**Aim of the exercise**
Only one stretch of the data is wanted: the line containing "padding: 2px 3px;", the line containing "-185,21 +185,21 @@", and every line between them, copied exactly.

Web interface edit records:
»»

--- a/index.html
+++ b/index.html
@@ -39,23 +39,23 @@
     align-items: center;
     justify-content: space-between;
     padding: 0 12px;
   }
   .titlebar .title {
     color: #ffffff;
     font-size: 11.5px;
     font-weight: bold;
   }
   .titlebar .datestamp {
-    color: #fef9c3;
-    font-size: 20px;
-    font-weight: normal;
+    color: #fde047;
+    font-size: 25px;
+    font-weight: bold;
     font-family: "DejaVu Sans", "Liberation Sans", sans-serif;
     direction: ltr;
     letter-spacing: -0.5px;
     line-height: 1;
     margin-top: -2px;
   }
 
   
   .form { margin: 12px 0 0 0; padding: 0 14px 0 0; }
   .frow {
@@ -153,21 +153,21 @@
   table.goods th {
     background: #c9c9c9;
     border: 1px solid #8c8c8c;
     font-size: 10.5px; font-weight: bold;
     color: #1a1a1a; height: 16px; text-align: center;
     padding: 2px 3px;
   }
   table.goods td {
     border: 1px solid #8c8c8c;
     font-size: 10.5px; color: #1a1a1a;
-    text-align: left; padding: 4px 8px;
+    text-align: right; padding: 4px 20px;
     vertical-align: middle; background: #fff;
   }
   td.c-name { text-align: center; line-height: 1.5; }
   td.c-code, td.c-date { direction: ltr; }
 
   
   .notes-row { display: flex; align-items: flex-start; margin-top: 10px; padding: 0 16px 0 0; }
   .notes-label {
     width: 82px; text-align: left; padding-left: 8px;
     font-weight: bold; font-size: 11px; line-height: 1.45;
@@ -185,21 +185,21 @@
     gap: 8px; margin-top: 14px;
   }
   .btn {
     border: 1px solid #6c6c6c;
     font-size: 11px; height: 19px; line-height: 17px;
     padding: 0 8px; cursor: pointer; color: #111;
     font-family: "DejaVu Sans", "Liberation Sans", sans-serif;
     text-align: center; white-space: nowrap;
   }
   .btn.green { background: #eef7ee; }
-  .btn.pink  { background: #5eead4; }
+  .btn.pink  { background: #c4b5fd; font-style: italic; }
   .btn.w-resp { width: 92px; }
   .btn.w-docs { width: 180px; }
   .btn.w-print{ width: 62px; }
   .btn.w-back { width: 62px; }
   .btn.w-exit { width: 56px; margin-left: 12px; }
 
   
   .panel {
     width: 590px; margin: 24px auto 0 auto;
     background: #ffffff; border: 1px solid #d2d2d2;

««
»»

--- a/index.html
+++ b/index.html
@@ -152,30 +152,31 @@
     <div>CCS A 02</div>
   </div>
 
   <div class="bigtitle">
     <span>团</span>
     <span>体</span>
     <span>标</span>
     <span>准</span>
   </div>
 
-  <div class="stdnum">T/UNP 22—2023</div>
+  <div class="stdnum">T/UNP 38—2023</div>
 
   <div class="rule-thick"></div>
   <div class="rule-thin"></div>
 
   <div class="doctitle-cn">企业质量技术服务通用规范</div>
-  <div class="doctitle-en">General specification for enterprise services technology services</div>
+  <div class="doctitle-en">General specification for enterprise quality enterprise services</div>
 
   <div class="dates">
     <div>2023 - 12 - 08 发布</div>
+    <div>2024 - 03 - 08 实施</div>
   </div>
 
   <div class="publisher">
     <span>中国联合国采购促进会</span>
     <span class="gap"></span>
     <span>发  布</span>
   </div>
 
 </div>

««
»»

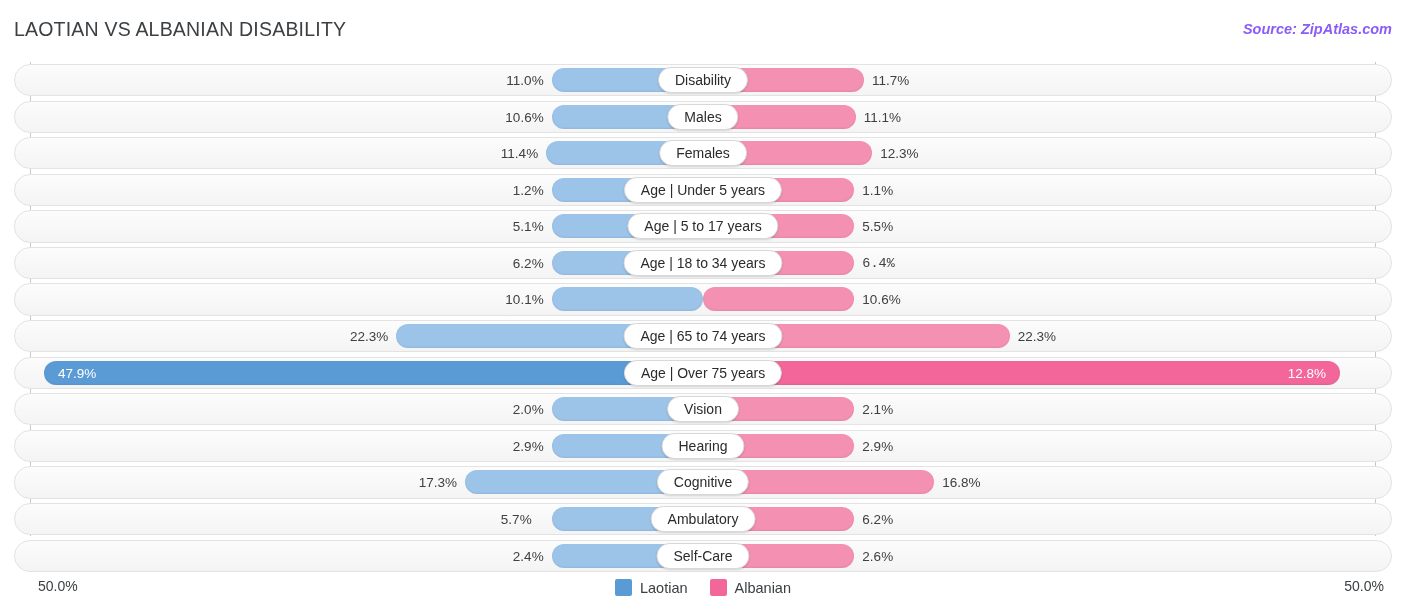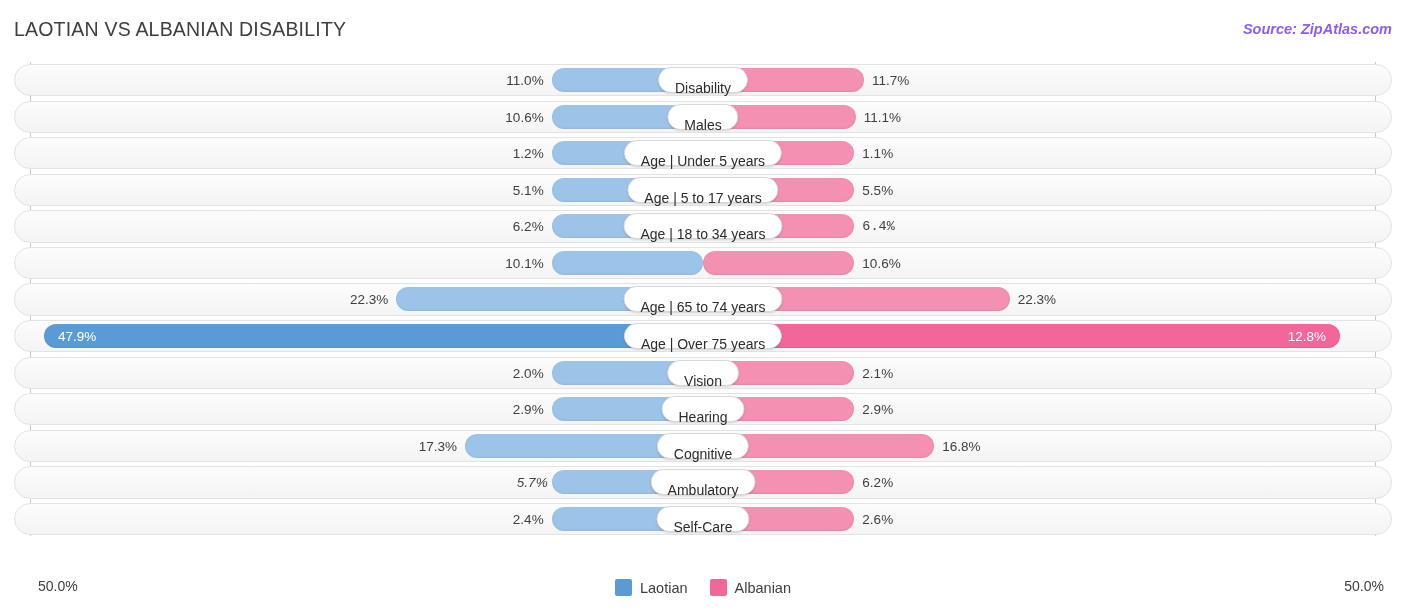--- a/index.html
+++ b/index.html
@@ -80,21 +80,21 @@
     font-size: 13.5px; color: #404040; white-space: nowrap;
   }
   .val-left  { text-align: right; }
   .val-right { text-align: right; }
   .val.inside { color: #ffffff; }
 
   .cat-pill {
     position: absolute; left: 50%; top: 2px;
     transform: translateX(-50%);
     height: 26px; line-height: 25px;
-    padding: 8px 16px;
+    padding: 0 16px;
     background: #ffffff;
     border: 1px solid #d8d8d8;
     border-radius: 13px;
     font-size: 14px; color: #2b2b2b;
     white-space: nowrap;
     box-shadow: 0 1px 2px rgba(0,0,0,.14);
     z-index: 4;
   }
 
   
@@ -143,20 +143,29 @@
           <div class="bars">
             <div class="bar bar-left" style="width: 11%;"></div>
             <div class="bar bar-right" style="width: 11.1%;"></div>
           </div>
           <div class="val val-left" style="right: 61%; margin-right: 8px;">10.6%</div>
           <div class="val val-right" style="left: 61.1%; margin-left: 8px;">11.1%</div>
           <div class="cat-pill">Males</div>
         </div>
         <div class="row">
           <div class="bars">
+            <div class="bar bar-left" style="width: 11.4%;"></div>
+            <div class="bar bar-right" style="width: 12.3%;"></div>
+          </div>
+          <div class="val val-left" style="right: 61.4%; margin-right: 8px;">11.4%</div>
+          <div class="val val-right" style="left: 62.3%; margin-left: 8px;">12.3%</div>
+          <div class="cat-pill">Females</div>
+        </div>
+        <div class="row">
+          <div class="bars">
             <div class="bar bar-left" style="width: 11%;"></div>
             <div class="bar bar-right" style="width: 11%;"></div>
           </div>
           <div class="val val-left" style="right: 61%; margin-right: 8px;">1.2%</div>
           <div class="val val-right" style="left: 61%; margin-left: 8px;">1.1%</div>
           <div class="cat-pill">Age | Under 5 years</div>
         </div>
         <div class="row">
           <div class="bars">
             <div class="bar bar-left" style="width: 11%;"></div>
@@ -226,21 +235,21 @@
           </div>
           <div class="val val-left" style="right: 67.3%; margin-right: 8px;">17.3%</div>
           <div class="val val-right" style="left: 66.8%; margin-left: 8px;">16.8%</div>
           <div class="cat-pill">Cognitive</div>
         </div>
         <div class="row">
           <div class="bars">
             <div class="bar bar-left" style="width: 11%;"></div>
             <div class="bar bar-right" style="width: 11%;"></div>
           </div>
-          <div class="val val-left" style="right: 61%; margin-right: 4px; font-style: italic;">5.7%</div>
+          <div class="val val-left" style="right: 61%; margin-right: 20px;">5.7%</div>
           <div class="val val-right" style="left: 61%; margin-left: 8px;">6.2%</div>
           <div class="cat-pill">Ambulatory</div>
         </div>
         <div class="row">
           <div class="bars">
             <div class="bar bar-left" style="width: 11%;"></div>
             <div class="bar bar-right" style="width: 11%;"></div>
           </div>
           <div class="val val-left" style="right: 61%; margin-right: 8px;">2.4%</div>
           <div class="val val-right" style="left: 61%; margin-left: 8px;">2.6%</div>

««

**Expected answer**
     padding: 2px 3px;
   }
   table.goods td {
     border: 1px solid #8c8c8c;
     font-size: 10.5px; color: #1a1a1a;
-    text-align: left; padding: 4px 8px;
+    text-align: right; padding: 4px 20px;
     vertical-align: middle; background: #fff;
   }
   td.c-name { text-align: center; line-height: 1.5; }
   td.c-code, td.c-date { direction: ltr; }
 
   
   .notes-row { display: flex; align-items: flex-start; margin-top: 10px; padding: 0 16px 0 0; }
   .notes-label {
     width: 82px; text-align: left; padding-left: 8px;
     font-weight: bold; font-size: 11px; line-height: 1.45;
@@ -185,21 +185,21 @@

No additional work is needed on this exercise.